Now cross your fingers compile and run the model. Are you happy with the accuracy? If so, congratulate yourself and go get some fresh air. If not, don’t worry, you’re not alone. Let’s explore a little deeper.
A super-custom model : Time to tidy up your model. Add some leaks in the intermediate layers, add some weight decay to make the learning process more difficult. Both are hyperparameters and your intermediate layers already have it nulled, you just need to pass some values as a parameter where you set the layer (see the library documentation here).
Underfitting model : Add one or both more intermediate layers, increasing the number of hidden modules.

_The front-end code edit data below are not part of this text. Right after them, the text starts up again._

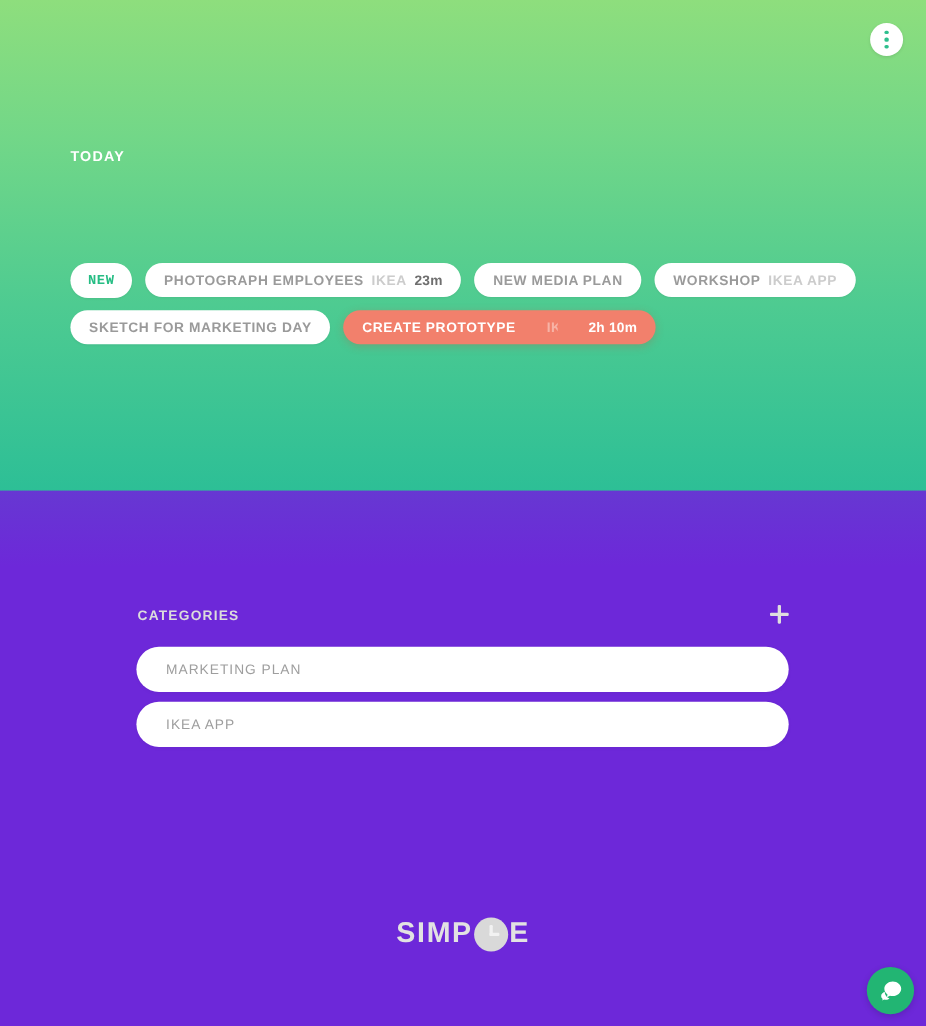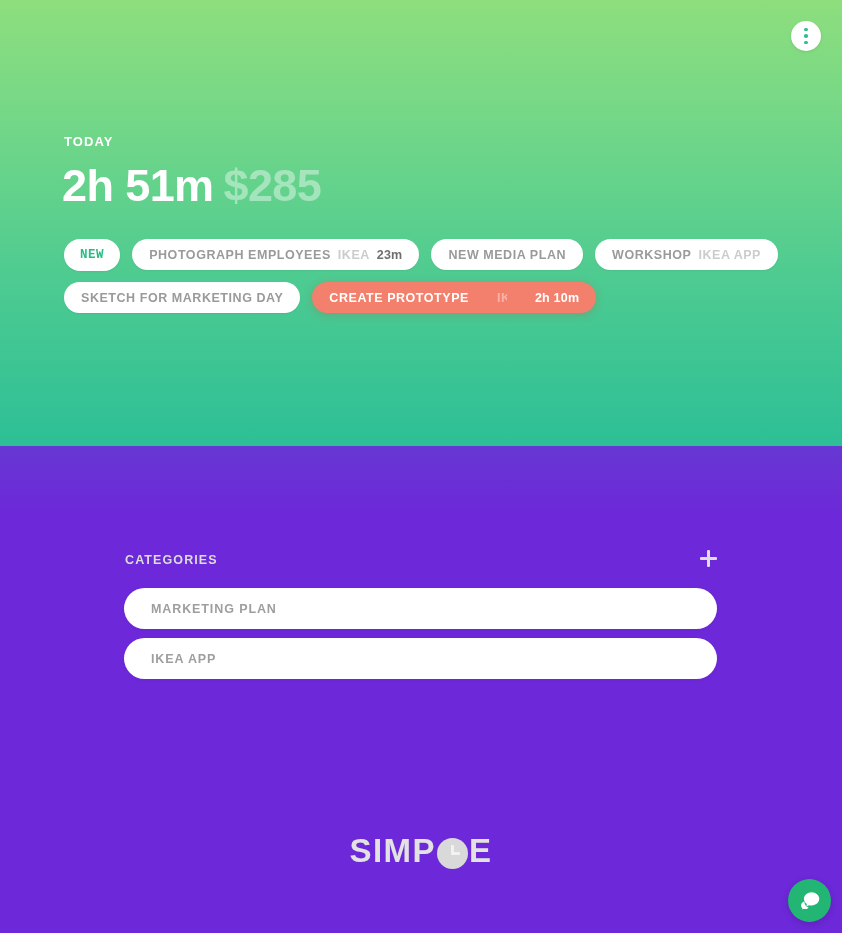--- a/index.html
+++ b/index.html
@@ -154,9 +154,6 @@
 
     <div class="today-label">TODAY</div>
 
-    <div class="stats">
-      <span class="stat-time">2h 51m</span><span class="stat-money">$285</span>
-    </div>
 
     <div class="pills">
 

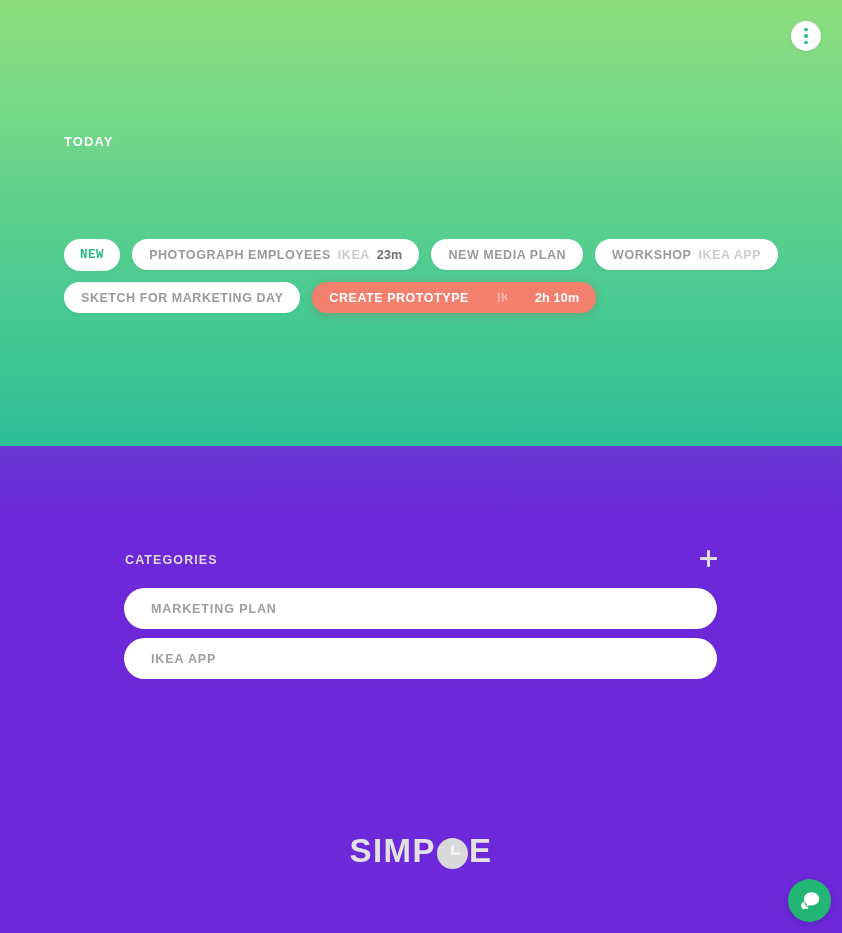--- a/index.html
+++ b/index.html
@@ -98,7 +98,7 @@
     height:41px; border-radius:21px; background:#ffffff;
     display:flex; align-items:center;
     padding:0 27px;
-    font-size:12.5px; font-weight:bold; letter-spacing:0.9px;
+    font-size:12.5px; font-weight:normal; letter-spacing:0.9px;
     color:#9e9e9e;
     box-shadow:0 1px 4px rgba(0,0,0,0.045);
     margin-bottom:9px; cursor:pointer;

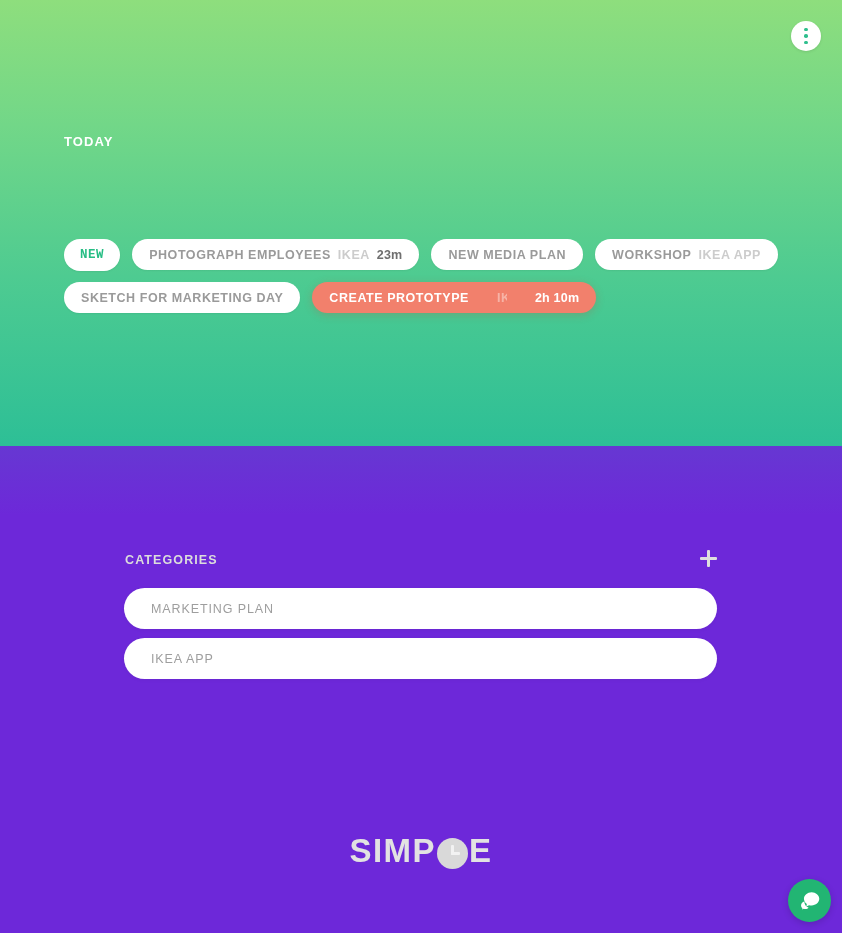--- a/index.html
+++ b/index.html
@@ -113,7 +113,7 @@
   .logo {
     position:absolute; left:0; top:832px; width:842px;
     display:flex; align-items:center; justify-content:center;
-    font-size:33px; font-weight:bold; letter-spacing:1.5px;
+    font-size:26px; font-weight:bold; letter-spacing:1.5px;
     color:#e2e2e2; user-select:none;
   }
   .logo .clk {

Difference : Well, there may be no explainable reason for this. If you are using a new data set, just check if the data can be better pre-processed, such as rescaling or further handling of outliers. Also change the batch size, learning rate. This, to be honest, cannot be explained well. So just revisit all the previous steps and see what changes can be made. You have to go slower here. Please do not make the changes at the same time.
While an entire book can be written in detail on this topic, I tried to add my two cents to it. I hope it helps you form an opinion on the matter.